• **Problem details**
Give an exact copy of the data that follows, but none of its pictures.

• **Supplied records**

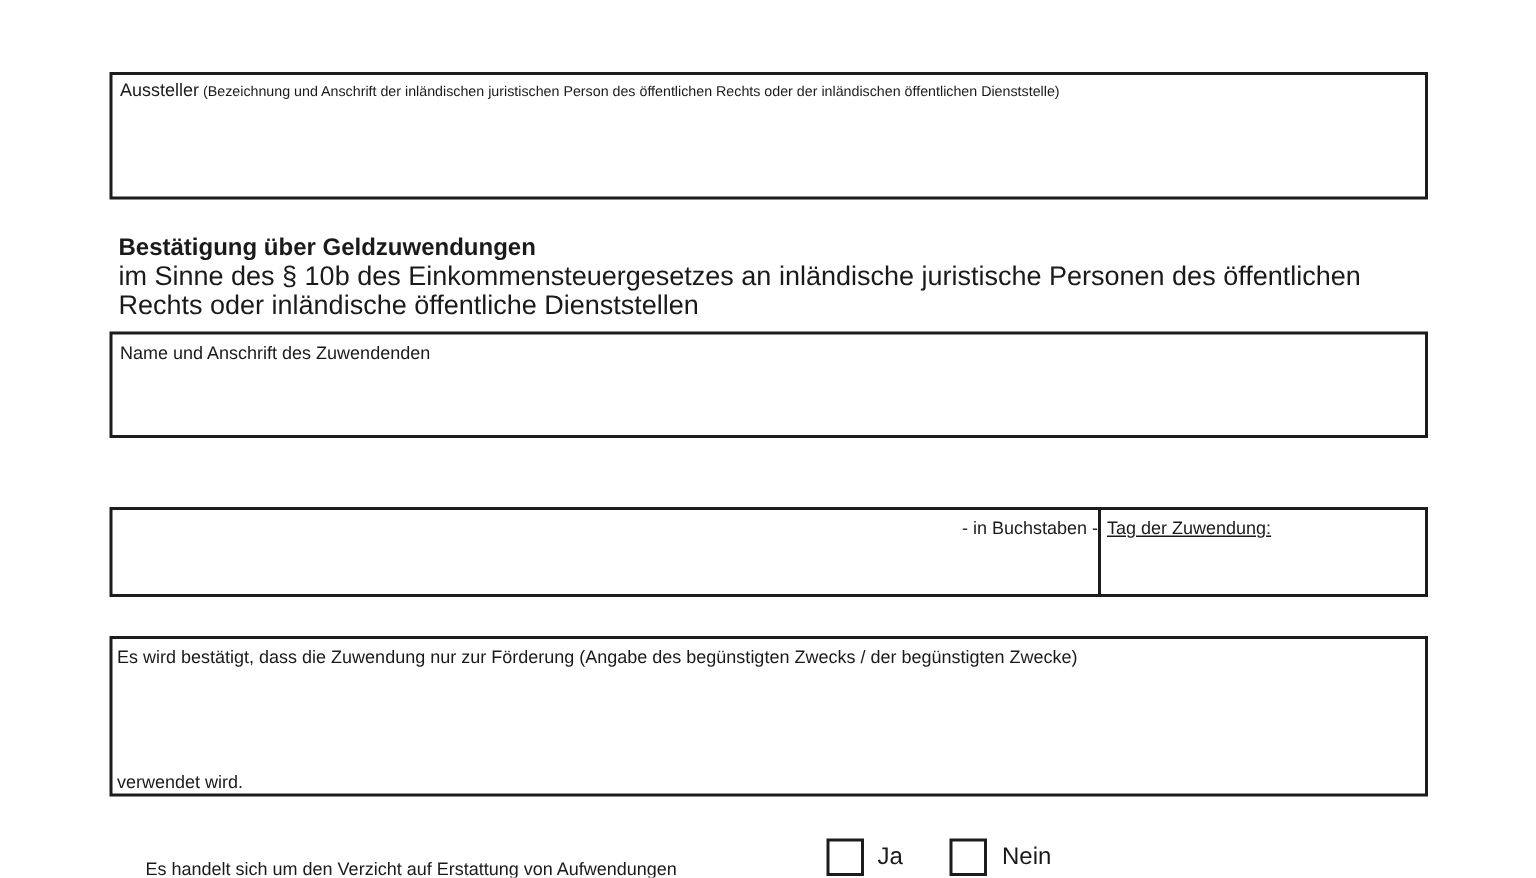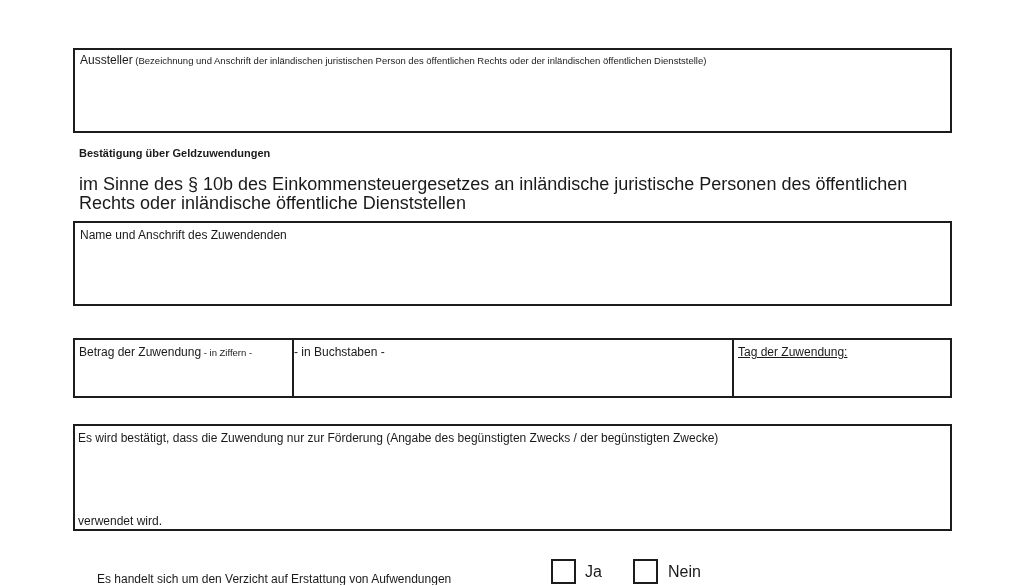"Bestätigung über Geldzuwendungen" #doc-title { font-size: 11px -> 16px; top: 147px -> 157px }
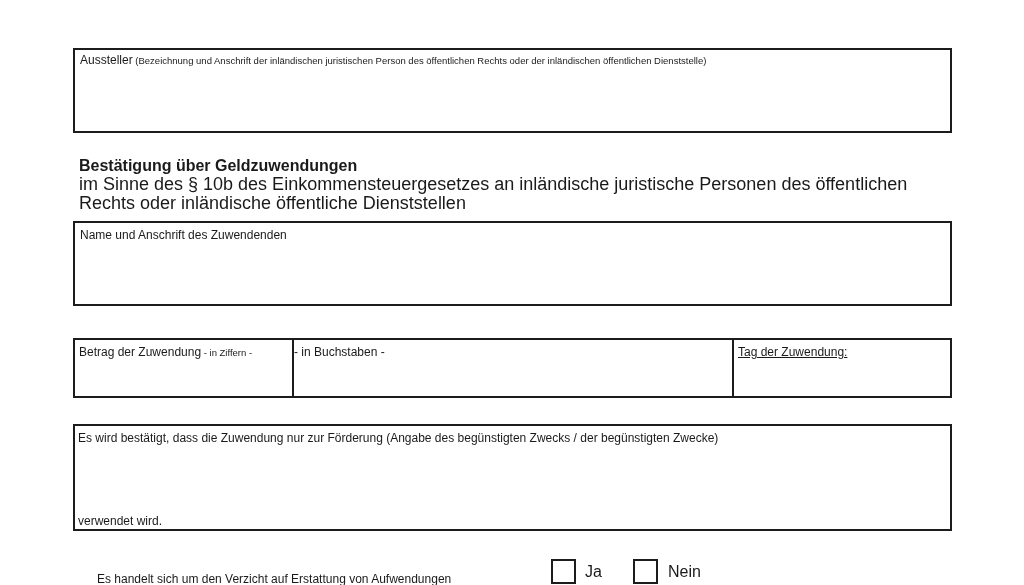"Name und Anschrift des Zuwendenden" #donor-box { height: 85px -> 71px }
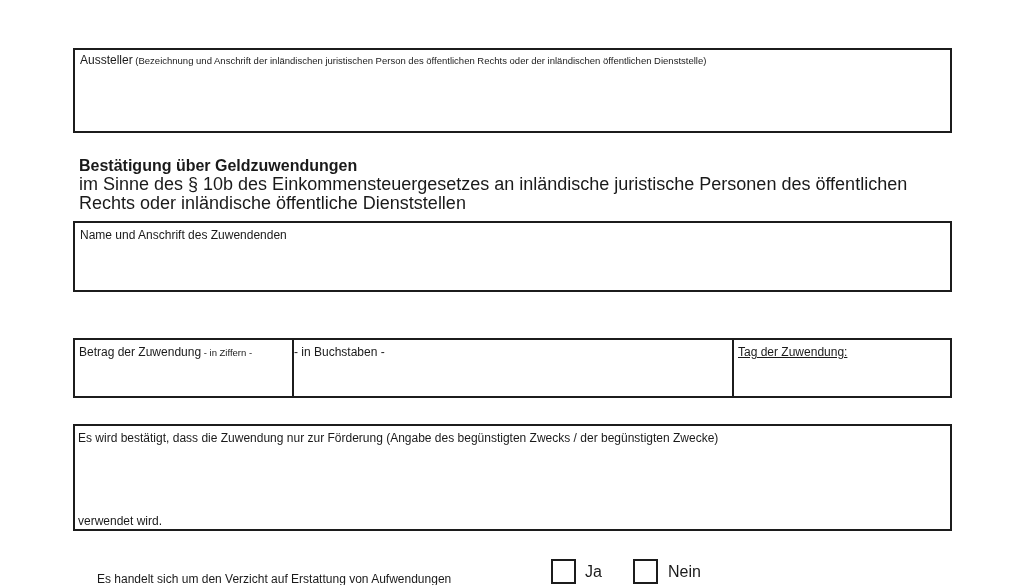"Betrag der Zuwendung - in" div.cell { html: <div> <div><span>Betrag der Zuwendung</span><span> - in Ziffern -</span></div> </div> -> none }
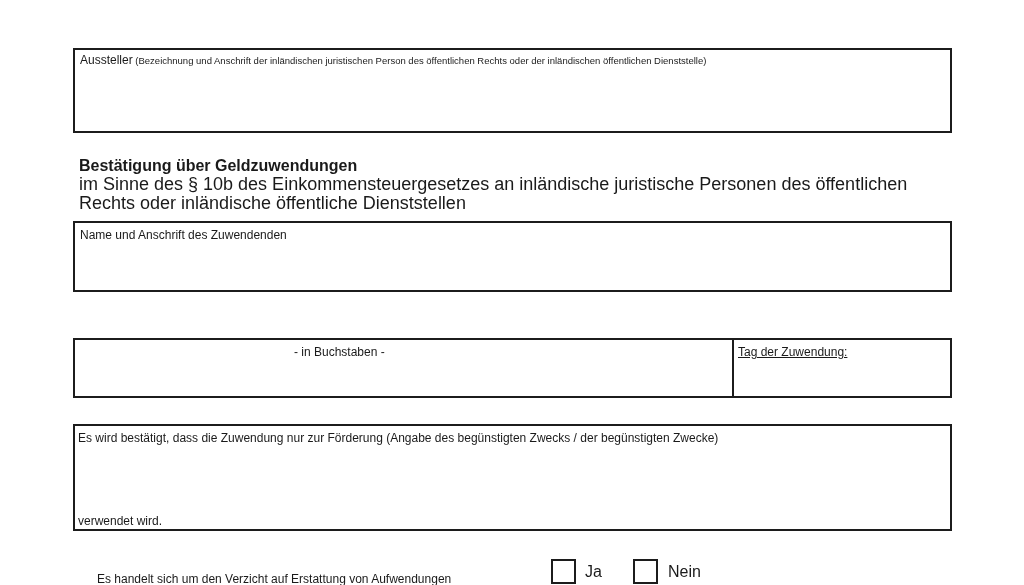"- in Buchstaben -" #cell-words .label { text-align: left -> right }
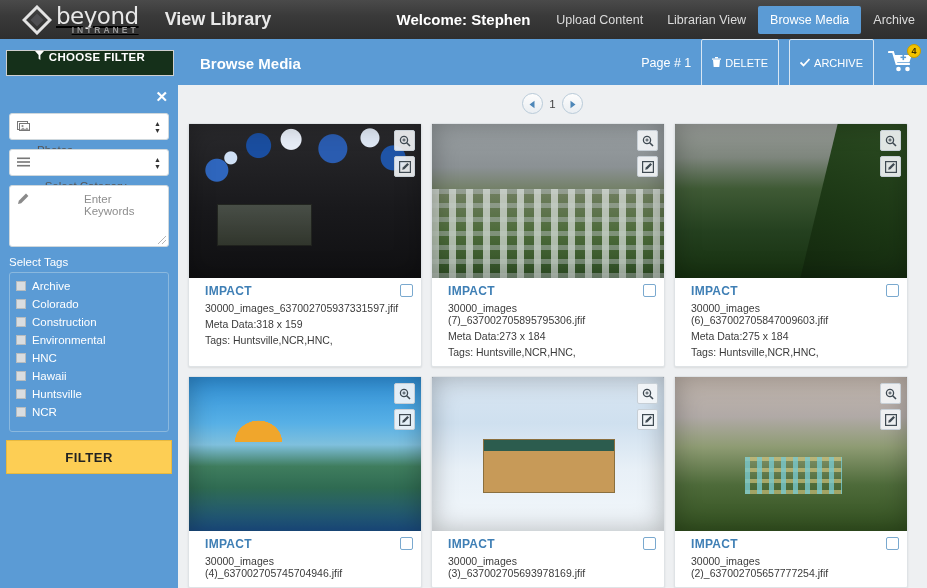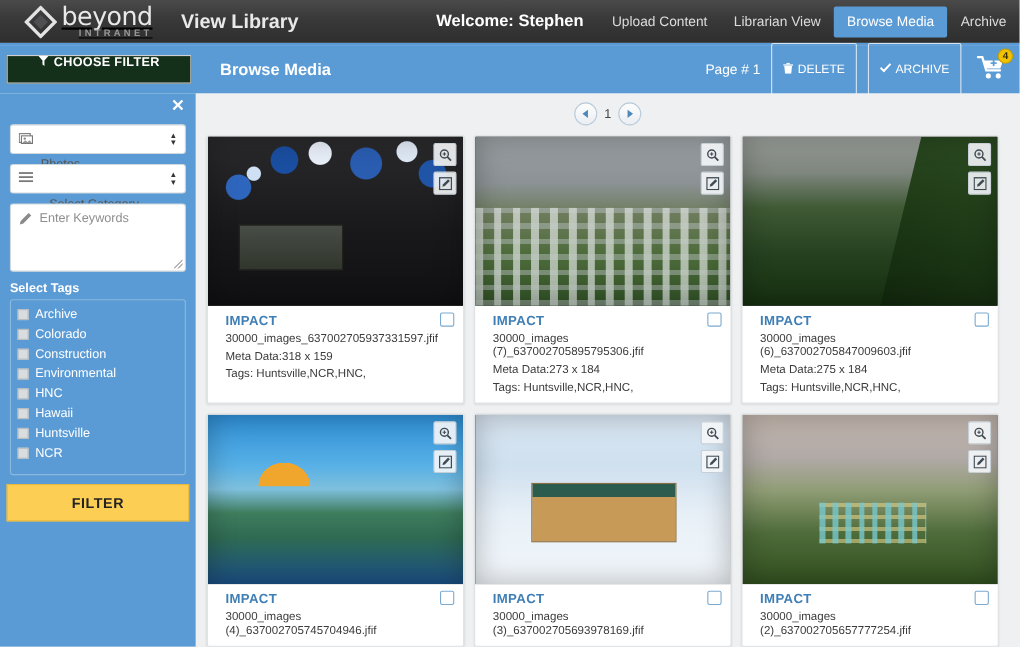"Enter Keywords" .keywords { gap: none -> 48px }
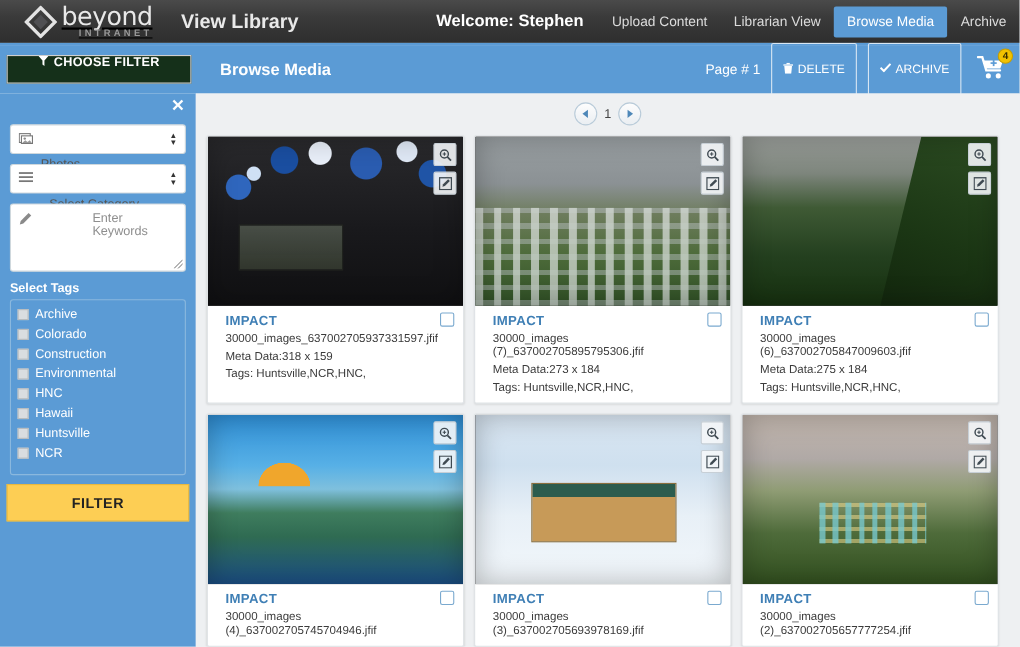"Select Tags" .tags-label { font-weight: bold -> normal }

• **Answer section**
"Bestätigung über Geldzuwendungen" #doc-title { font-size: 11px -> 16px; top: 147px -> 157px }
"Name und Anschrift des Zuwendenden" #donor-box { height: 85px -> 71px }
"Betrag der Zuwendung - in" div.cell { html: <div> <div><span>Betrag der Zuwendung</span><span> - in Ziffern -</span></div> </div> -> none }
"- in Buchstaben -" #cell-words .label { text-align: left -> right }
"Enter Keywords" .keywords { gap: none -> 48px }
"Select Tags" .tags-label { font-weight: bold -> normal }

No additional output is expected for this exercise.